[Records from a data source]
....

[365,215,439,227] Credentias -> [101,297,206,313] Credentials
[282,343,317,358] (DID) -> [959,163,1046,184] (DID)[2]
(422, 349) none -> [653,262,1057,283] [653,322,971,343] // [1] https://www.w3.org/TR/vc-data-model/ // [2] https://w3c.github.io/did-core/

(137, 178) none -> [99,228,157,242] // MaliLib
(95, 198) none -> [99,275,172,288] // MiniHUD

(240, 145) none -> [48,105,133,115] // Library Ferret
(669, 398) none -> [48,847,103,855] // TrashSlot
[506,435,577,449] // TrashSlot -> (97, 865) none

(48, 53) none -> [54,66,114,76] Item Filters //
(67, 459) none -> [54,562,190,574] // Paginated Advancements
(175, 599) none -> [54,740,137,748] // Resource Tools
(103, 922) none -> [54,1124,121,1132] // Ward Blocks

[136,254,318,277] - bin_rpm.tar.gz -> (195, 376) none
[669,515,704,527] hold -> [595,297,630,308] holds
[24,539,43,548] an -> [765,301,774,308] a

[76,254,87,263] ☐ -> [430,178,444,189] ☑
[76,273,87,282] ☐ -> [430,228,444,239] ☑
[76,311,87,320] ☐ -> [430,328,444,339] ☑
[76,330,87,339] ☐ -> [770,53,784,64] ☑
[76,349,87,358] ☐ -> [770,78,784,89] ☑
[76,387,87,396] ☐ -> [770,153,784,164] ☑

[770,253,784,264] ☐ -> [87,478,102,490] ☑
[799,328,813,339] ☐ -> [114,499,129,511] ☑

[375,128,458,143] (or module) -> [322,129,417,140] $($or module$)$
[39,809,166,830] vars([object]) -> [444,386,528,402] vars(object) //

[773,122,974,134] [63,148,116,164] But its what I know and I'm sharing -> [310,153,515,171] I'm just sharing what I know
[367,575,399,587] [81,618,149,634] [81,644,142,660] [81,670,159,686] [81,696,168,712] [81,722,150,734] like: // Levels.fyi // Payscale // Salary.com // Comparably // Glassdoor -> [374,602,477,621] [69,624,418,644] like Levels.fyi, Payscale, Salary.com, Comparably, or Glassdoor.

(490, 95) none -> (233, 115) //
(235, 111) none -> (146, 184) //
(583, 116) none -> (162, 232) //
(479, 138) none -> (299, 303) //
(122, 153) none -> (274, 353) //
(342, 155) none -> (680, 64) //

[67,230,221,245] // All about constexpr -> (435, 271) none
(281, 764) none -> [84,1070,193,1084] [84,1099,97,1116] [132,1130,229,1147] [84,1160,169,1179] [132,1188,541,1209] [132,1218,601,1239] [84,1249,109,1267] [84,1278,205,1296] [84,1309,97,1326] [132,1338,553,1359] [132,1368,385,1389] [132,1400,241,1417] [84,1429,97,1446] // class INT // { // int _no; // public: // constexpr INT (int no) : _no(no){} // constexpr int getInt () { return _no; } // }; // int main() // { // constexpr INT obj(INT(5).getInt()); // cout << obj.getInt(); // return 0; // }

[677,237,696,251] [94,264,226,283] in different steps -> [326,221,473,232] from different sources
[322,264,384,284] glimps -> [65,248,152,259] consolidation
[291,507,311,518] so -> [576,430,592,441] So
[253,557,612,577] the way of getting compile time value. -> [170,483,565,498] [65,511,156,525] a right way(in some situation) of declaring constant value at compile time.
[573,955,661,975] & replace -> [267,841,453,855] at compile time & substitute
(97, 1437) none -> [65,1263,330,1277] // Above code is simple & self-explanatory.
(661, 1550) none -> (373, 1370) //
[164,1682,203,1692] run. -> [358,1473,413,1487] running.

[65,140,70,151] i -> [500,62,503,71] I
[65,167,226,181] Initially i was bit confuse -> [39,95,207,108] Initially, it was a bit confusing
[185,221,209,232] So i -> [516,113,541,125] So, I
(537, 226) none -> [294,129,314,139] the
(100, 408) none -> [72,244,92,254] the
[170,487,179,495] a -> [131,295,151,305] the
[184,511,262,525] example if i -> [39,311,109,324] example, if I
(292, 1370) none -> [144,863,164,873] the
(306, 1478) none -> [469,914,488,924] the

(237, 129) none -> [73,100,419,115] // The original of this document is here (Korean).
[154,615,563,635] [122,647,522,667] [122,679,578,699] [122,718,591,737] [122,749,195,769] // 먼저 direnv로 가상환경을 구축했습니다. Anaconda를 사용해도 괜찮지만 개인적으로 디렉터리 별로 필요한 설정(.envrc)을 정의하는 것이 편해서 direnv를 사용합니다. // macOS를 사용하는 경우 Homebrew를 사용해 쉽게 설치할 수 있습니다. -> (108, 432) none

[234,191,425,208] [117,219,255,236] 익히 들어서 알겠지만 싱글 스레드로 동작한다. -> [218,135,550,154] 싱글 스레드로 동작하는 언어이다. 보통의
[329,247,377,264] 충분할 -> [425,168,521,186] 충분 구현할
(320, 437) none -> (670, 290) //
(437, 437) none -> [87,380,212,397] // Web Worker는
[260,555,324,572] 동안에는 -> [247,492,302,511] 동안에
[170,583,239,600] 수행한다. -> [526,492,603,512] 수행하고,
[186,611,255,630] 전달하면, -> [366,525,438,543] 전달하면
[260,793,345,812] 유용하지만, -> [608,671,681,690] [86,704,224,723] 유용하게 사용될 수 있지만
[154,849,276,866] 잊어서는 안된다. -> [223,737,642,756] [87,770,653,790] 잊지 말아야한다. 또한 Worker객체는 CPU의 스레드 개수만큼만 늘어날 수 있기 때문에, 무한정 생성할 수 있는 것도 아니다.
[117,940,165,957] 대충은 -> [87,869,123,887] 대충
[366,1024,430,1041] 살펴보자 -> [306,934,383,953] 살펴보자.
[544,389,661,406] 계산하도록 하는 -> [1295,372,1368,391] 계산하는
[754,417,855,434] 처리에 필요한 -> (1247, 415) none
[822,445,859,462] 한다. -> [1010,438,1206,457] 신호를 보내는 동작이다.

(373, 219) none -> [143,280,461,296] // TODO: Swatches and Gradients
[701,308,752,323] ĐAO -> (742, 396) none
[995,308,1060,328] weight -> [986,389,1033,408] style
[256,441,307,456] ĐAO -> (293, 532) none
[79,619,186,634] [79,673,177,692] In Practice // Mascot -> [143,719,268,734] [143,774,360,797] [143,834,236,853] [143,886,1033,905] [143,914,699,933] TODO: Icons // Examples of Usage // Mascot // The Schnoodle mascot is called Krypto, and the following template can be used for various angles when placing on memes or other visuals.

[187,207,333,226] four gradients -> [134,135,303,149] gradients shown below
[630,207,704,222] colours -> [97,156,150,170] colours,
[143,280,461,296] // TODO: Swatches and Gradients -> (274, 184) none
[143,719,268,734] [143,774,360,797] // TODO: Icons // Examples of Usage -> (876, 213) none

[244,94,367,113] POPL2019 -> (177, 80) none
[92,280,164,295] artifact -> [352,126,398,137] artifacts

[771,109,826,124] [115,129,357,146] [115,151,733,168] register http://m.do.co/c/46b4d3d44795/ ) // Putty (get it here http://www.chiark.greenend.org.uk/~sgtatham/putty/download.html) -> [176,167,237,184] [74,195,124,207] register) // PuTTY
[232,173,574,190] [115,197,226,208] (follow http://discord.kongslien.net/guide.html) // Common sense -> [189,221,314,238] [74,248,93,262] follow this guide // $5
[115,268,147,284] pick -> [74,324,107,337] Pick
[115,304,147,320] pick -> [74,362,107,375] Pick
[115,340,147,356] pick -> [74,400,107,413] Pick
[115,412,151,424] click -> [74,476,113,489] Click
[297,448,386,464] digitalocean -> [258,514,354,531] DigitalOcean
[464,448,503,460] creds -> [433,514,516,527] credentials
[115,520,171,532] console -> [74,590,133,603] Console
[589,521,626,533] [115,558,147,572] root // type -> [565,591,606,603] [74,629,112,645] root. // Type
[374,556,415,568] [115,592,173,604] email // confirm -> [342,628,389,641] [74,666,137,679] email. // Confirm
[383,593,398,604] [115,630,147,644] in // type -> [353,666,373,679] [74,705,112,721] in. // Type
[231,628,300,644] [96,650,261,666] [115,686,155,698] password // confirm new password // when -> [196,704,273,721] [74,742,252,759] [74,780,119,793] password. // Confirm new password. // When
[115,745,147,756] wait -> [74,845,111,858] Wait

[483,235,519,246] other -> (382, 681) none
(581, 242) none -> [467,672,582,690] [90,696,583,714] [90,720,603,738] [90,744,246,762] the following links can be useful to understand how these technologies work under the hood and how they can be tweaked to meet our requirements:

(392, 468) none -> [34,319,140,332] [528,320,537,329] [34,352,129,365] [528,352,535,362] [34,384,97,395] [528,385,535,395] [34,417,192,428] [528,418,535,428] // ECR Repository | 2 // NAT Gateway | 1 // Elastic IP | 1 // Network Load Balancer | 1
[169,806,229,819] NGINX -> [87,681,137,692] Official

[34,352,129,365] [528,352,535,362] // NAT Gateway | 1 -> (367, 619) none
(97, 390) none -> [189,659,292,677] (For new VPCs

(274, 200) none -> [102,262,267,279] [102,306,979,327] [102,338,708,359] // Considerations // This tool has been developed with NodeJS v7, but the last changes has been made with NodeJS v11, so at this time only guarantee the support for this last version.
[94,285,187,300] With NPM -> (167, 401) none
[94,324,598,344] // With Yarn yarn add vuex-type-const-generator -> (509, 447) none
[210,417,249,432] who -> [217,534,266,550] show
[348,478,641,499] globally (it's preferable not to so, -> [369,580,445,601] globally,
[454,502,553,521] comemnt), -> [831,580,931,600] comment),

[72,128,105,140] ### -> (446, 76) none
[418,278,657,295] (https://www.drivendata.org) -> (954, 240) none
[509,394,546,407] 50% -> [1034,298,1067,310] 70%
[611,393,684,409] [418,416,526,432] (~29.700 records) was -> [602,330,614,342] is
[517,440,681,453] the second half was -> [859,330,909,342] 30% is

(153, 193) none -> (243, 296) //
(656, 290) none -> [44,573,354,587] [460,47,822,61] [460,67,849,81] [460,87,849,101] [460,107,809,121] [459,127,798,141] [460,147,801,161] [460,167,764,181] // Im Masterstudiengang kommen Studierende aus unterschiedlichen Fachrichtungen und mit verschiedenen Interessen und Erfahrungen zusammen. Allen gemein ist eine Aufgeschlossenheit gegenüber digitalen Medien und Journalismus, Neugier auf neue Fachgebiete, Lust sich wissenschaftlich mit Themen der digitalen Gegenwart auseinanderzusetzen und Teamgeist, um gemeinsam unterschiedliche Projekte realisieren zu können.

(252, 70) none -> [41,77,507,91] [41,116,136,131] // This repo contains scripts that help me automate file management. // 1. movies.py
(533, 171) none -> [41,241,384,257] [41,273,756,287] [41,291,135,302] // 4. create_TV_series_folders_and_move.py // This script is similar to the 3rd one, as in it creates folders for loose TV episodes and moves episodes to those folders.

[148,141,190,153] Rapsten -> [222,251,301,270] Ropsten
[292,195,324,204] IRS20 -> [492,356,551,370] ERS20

....

◆ TASK DIRECTIONS: Count each line above with "following"; write only the number.

◆ EXERCISE ANSWER: 2